Entre os contratos, os maiores parecem ter sido firmados com a Beijing Flying Man Science & Technology e a Beijing Voyage Investment. O negócio envolve uma parcela inicial de 100 jetpacks com condução por pilotos, 50 de operação remota, 25 modelos estáticos e 25 simuladores. No entanto, as empresas ressaltam que atualmente tudo não passa de um tempo de cooperação e dizem que as vendas dependem da elaboração de um acordo de suprimento.

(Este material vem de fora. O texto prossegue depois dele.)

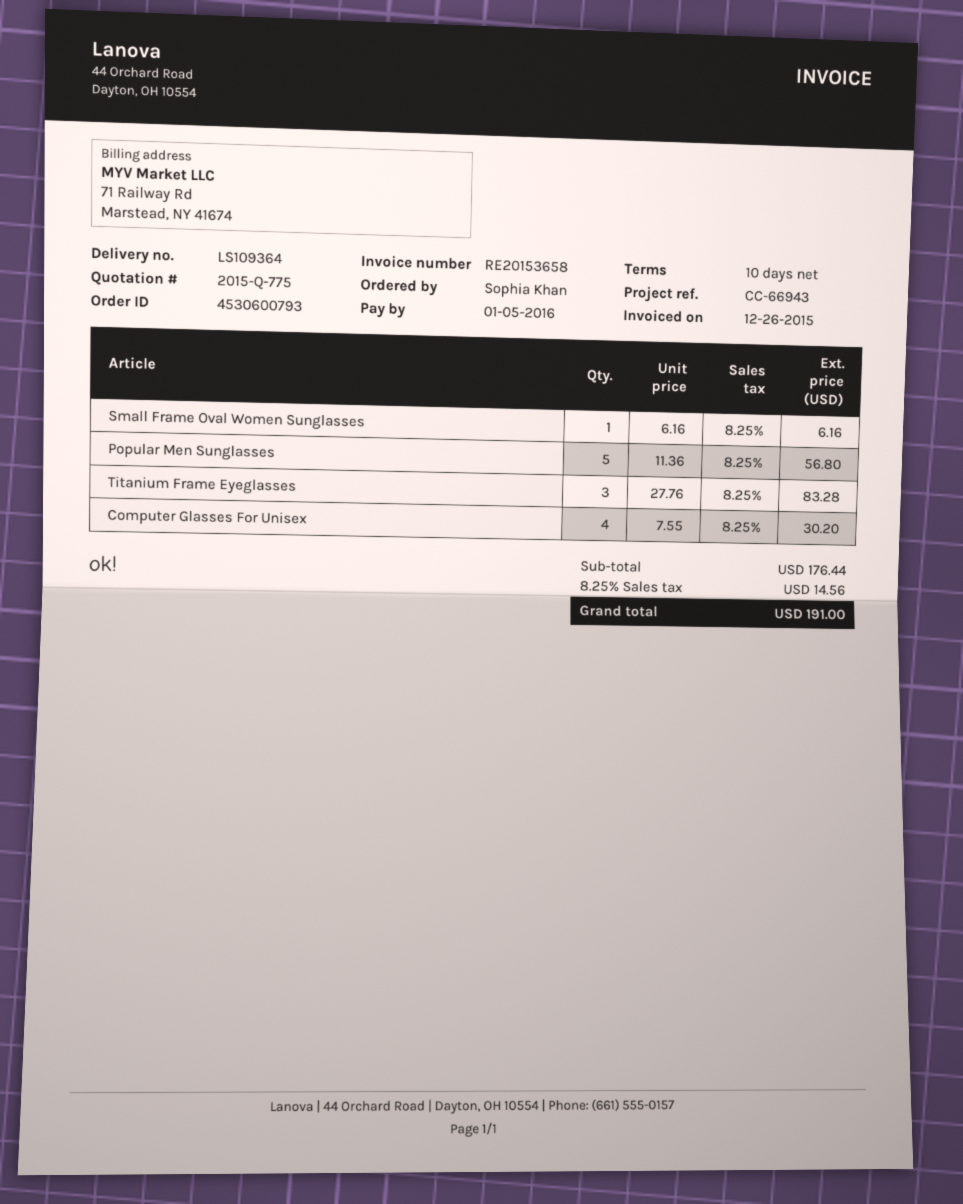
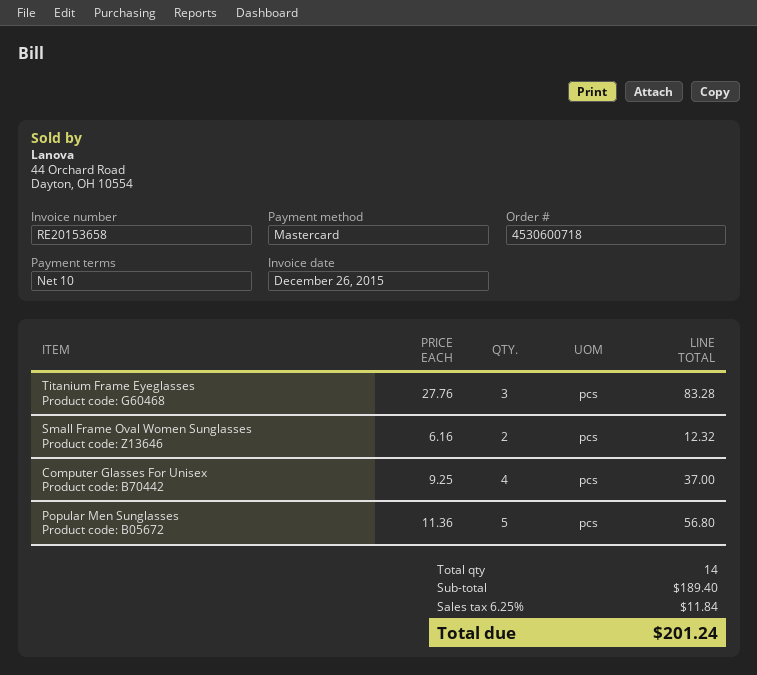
order number: 4530600793 -> 4530600718
Small Frame Oval Women Sunglasses: 1 x 6.16 = 6.16 -> 2 x 6.16 = 12.32
Computer Glasses For Unisex: 4 x 7.55 = 30.20 -> 4 x 9.25 = 37.00
subtotal: 176.44 -> 189.40
tax: 8.25% = 14.56 -> 6.25% = 11.84
total: 191.00 -> 201.24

Outras negociações firmadas pela criadora do equipamento envolvem o estabelecimento de centros de vendas na Europa e na Índia. Falando com o canal CNBC, o CEO da Martin Aircraft, Peter Coker, afirmou que as jetpacks da companhia inicialmente devem interessar e ser úteis para equipes de resposta rápida a situações de emergência, mas disse que o uso recreativo pode se tornar uma possibilidade no futuro.

Um futuro próximo

Com relação à janela de lançamento da mochila a jato, Coker estimou que o jetpack deve ficar pronto para uso comercial daqui a cerca de 12 ou 18 meses. “Estamos nos posicionando como produto para começar as vendas na segunda metade de 2016, então agora estamos olhando para o protótipo e adicionando elementos comerciais a ele”, explicou o executivo.

Criada em 2010, a Martin Jetpack é um equipamento consideravelmente leve, capaz de atingir velocidade de até 74 quilômetros por hora e com uma autonomia de voo de 30 minutos. A propulsão da mochila vem de turbinas movidas por motores V4 e o equipamento possui tanto modelos controlados por pilotos presenciais quanto variações comandadas remotamente.

O CEO da fabricante também acrescentou que a produção deve ser feita na Nova Zelândia e que a Martin Aircraft espera atingir uma taxa de fabricação de 500 unidades por ano. A tecnologia, no entanto, não será barata e, ao menos inicialmente, cada jetpack deve custar cerca de US$ 200 mil – o equivalente a nada menos que R$ 619 mil, desconsiderando impostos.